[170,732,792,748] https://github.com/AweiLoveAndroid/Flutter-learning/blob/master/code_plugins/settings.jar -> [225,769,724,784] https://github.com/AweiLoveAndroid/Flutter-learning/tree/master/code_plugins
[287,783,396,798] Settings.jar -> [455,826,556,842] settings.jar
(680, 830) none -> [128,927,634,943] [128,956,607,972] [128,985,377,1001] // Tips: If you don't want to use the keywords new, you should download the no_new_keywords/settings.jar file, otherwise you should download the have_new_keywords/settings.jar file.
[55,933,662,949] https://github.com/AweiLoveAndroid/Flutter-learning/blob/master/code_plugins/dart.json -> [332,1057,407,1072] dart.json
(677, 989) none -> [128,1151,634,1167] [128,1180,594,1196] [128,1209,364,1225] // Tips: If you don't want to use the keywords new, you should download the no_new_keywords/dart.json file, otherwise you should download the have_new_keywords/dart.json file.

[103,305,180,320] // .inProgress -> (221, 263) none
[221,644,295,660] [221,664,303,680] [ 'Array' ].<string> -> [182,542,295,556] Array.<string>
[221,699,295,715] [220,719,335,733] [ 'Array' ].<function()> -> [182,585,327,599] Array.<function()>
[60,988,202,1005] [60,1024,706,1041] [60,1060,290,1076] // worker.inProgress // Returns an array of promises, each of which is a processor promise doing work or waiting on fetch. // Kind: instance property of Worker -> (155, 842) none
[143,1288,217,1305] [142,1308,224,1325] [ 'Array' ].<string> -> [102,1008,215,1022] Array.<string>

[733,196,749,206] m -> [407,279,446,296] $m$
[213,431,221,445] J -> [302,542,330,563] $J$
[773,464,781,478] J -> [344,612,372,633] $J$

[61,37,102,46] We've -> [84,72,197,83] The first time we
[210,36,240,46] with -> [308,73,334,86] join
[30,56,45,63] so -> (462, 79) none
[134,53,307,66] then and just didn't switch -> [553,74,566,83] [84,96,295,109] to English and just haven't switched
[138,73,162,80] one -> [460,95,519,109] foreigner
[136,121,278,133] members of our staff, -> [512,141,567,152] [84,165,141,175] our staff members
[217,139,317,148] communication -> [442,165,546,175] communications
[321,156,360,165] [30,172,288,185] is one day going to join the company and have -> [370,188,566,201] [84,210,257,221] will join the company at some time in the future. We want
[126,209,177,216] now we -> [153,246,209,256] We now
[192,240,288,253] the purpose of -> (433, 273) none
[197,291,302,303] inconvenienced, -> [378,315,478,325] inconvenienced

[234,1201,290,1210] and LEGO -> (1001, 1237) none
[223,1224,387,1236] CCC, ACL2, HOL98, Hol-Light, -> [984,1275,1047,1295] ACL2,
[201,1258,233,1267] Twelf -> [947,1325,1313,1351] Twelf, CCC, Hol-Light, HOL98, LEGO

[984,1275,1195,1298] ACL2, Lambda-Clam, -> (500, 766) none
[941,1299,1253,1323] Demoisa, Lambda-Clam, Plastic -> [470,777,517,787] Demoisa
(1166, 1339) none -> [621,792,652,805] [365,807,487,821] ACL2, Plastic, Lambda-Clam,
=-=-=-=-=
TASK BRIEF → Beginning at the line with "[61,37,102,46] We've ->" and stopping after the line with "[217,139,317,148] communication ->", please write out every line of the data above exactly and nothing else.

SOLUTION TO THE PROBLEM →
[61,37,102,46] We've -> [84,72,197,83] The first time we
[210,36,240,46] with -> [308,73,334,86] join
[30,56,45,63] so -> (462, 79) none
[134,53,307,66] then and just didn't switch -> [553,74,566,83] [84,96,295,109] to English and just haven't switched
[138,73,162,80] one -> [460,95,519,109] foreigner
[136,121,278,133] members of our staff, -> [512,141,567,152] [84,165,141,175] our staff members
[217,139,317,148] communication -> [442,165,546,175] communications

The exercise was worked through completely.